SE, standard error; CI, confidence intervals; EPI, excess pressure integral; PDC, proportion of days covered; CV, cardiovascular; RMSSD, root mean square of successive differences; SD, standard deviation.

Adjusted for age, sex, ethnicity, antihypertensive medication use, smoking, diabetes, history of cardiovascular disease, and BMI. P ‐values test for differences across the three groups.

95% confidence intervals that do not encompass zero and significant main effects (P < 0.05) are in bold.

Impact of cholesterol

As expected, total cholesterol had inverse, dose‐dependent relationships with duration of statin use (Table S1). The analyses for Table 2 were repeated, adjusting for total cholesterol (Table S1). Comparison of both tables shows that statistical adjustment for cholesterol notably attenuated relationships of arterial function parameters and eliminated all of these except for DBP variables (Table S1). In contrast, relationships of cardiovascular autonomic functions in arrhythmic participants were not reduced by adjustment for cholesterol.

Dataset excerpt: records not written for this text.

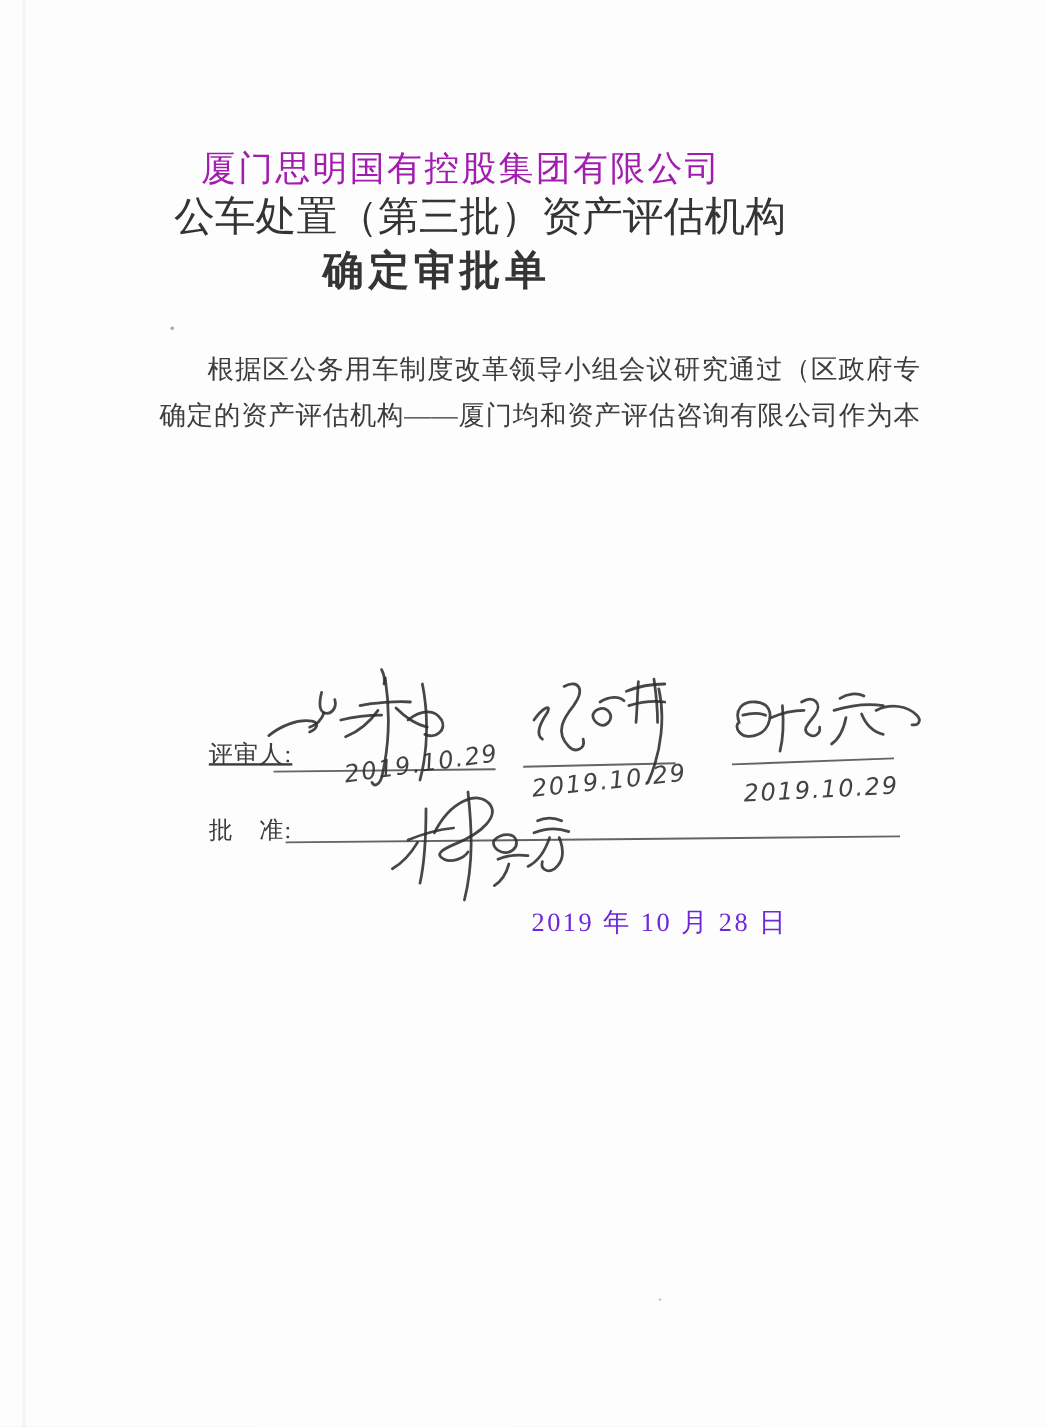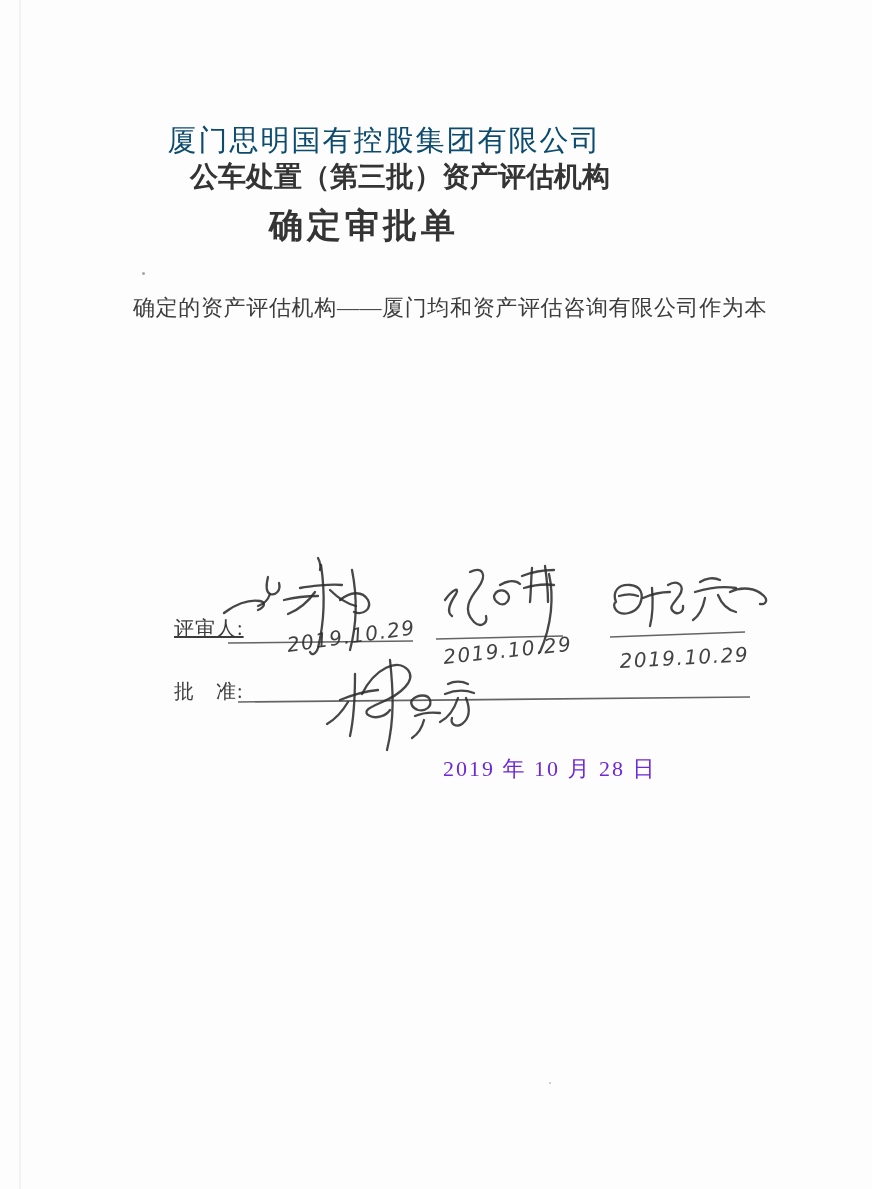--- a/index.html
+++ b/index.html
@@ -16,25 +16,25 @@
     position:absolute;left:19px;top:0;width:2px;height:1189px;
     background:rgba(60,60,60,0.06);
   }
   .speck{position:absolute;background:#8a8a8a;border-radius:50%;}
   .speck.s1{left:142px;top:272px;width:3px;height:3px;opacity:.75;}
   .speck.s2{left:549px;top:1082px;width:2px;height:2px;opacity:.55;}
 
   .title-block{position:absolute;left:0;top:0;width:872px;text-align:center;}
   .t1{
     position:absolute;left:0;width:769px;top:121px;
-    font-size:29px;letter-spacing:2px;color:#0c4a6e;font-weight:normal;
+    font-size:29px;letter-spacing:2px;color:#a21caf;font-weight:normal;
   }
   .t2{
     position:absolute;left:0;width:800px;top:158px;
-    font-size:28px;font-weight:bold;letter-spacing:0px;color:#343434;
+    font-size:34px;font-weight:normal;letter-spacing:0px;color:#343434;
   }
   .t3{
     position:absolute;left:0;width:728px;top:203px;
     font-size:34px;font-weight:bold;letter-spacing:4px;color:#343434;
   }
 
   .body-text{
     position:absolute;left:133px;top:289px;width:634px;
     font-size:22px;line-height:37.5px;color:#3d3d3d;letter-spacing:0.5px;
   }
@@ -74,20 +74,21 @@
   <div class="speck s1"></div>
   <div class="speck s2"></div>
 
   <div class="title-block">
     <div class="t1">厦门思明国有控股集团有限公司</div>
     <div class="t2">公车处置（第三批）资产评估机构</div>
     <div class="t3">确定审批单</div>
   </div>
 
   <div class="body-text">
+    <div class="bline just indent">根据区公务用车制度改革领导小组会议研究通过（区政府专</div>
     <div class="bline just">确定的资产评估机构——厦门均和资产评估咨询有限公司作为本</div>
   </div>
 
   <div class="sig-label reviewer-label">评审人:</div>
   <div class="sig-label approver-label">批　准:</div>
 
   <svg class="sig-overlay" viewBox="0 0 872 1189" xmlns="http://www.w3.org/2000/svg">
 
     <line class="uline" x1="228" y1="643" x2="413" y2="641"></line>
     <line class="uline" x1="436" y1="639" x2="563" y2="636"></line>

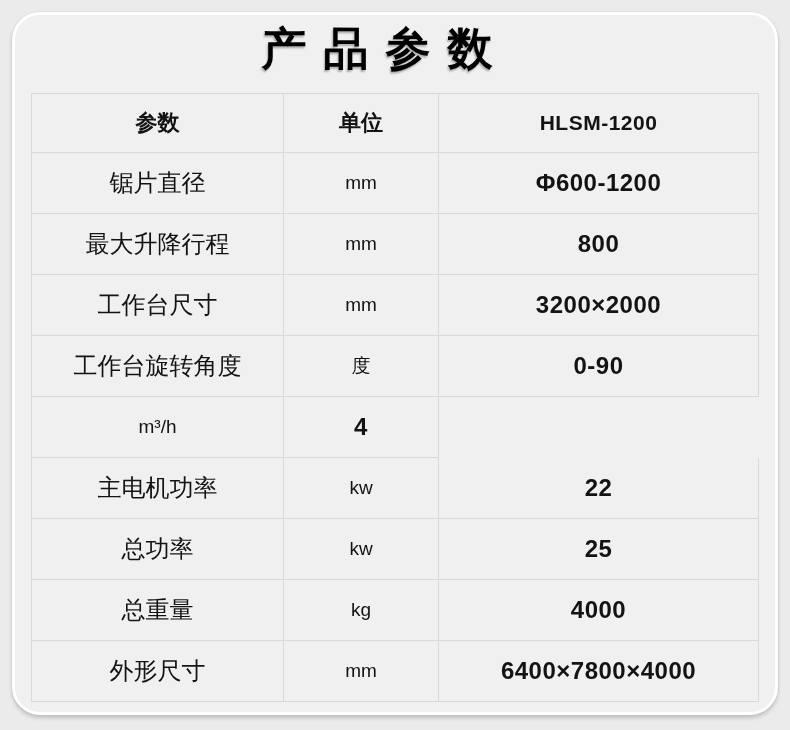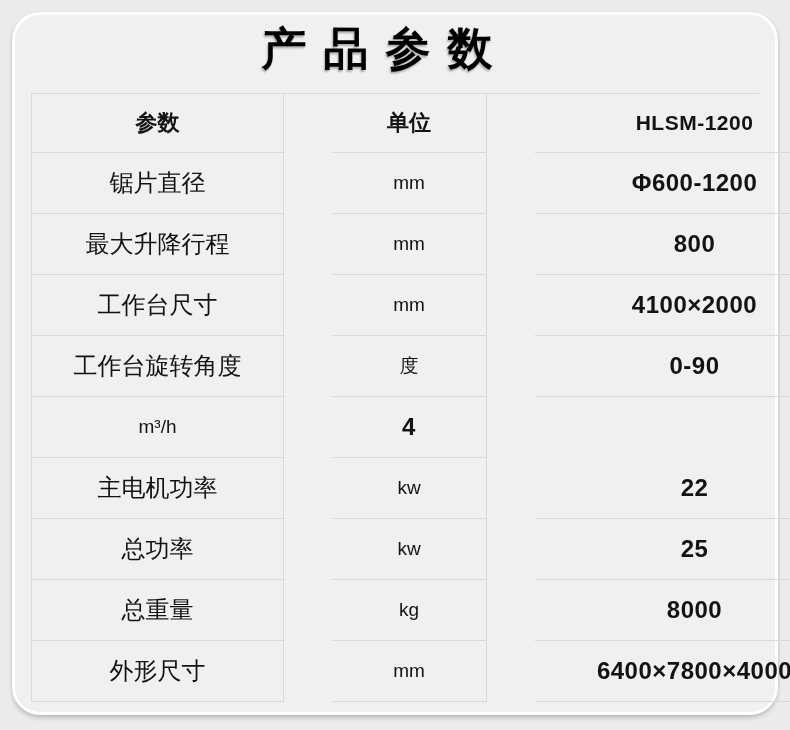--- a/index.html
+++ b/index.html
@@ -49,21 +49,20 @@
     top: 93px;
     width: 728px;
     box-sizing: border-box;
     border-top: 1px solid #d9d9d9;
     border-left: 1px solid #d9d9d9;
     background: transparent;
   }
   .tr {
     display: grid;
     grid-template-columns: 252px 155px 320px;
-    gap: 48px;
   }
   .td {
     box-sizing: border-box;
     border-right: 1px solid #d9d9d9;
     border-bottom: 1px solid #d9d9d9;
     height: 61px;
     display: flex;
     align-items: center;
     justify-content: center;
     font-size: 24px;
@@ -110,21 +109,21 @@
 
   <div class="tr">
     <div class="td label">最大升降行程</div>
     <div class="td unit">mm</div>
     <div class="td value">800</div>
   </div>
 
   <div class="tr">
     <div class="td label">工作台尺寸</div>
     <div class="td unit">mm</div>
-    <div class="td value">4100×2000</div>
+    <div class="td value">3200×2000</div>
   </div>
 
   <div class="tr">
     <div class="td label">工作台旋转角度</div>
     <div class="td unit">度</div>
     <div class="td value">0-90</div>
   </div>
 
   <div class="tr">
     <div class="td unit">m³/h</div>
@@ -139,21 +138,21 @@
 
   <div class="tr">
     <div class="td label">总功率</div>
     <div class="td unit">kw</div>
     <div class="td value">25</div>
   </div>
 
   <div class="tr">
     <div class="td label">总重量</div>
     <div class="td unit">kg</div>
-    <div class="td value">8000</div>
+    <div class="td value">4000</div>
   </div>
 
   <div class="tr">
     <div class="td label">外形尺寸</div>
     <div class="td unit">mm</div>
     <div class="td value">6400×7800×4000</div>
   </div>
 
 </div>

Associations in hypertensive participants

The analyses for Table 2 were repeated for hypertensive participants only and these results are displayed in Table S2. The beta‐coefficients for the hypertensive sample (Table S2) were larger than for the corresponding analyses in the total sample (Table 2). Fewer than 621 days of treatment was inversely related to arterial function measures (SBP, DBP, and peak reservoir pressure variables) in the hypertensive sample (Table S2), unlike in the total sample (Table 2).

Discussion

In a large, population‐based study, we found that long periods of statin utilization were associated with lower levels of most arterial function parameters (SBP, DBP, and peak reservoir pressure variables). Admittedly, the sizes of these effects were not substantial. For example, the largest difference observed with aortic DBP was 2.6 mmHg, which represents 3% of the average value among untreated participants (Table 2). For the same duration of use, DBP variables were higher among those who discontinued use for at least 30 days immediately prior to BP measurement. Statin use was associated with lower levels of some arterial function parameters in people who were adherent to such therapy. Finally, duration of use was inversely related to HRV parameters in people with diagnosed or suspected cardiac arrhythmias. Specifically, RMSSD and SD of pulse intervals were 20–25% lower in statin users with ≥447 days of treatment, indicating that these differences were of large magnitude.

The modest, inverse relationships between statins and brachial BP concur with findings of clinical trials (Mangat et al. 2007). For example, a meta‐analysis found that the effect size with statin use was −2.62 mmHg (95% confidence interval: −3.41 to −1.84 mmHg) for SBP and −0.94 mmHg (95% confidence interval: −1.31 to −0.57 mmHg) for DBP (Briasoulis et al. 2013), which is line with our results (Table 2). Thus, we extend the trial findings by showing this to be the case in a real‐world setting. Clinical trials have reported negative associations with AIx (Manisty et al. 2009; Kanaki et al. 2013), but our relationships for this parameter were not statistically significant, although they were in the same direction. Our work further adds to the literature by demonstrating, for the first time, that statin use is associated with lower reservoir pressure parameters (peak and area) but not excess pressure measures (Table 2). The absence of an effect on the latter suggests that excess pressure variables may be difficult to modify with statins, but clinical trials are required to confirm this.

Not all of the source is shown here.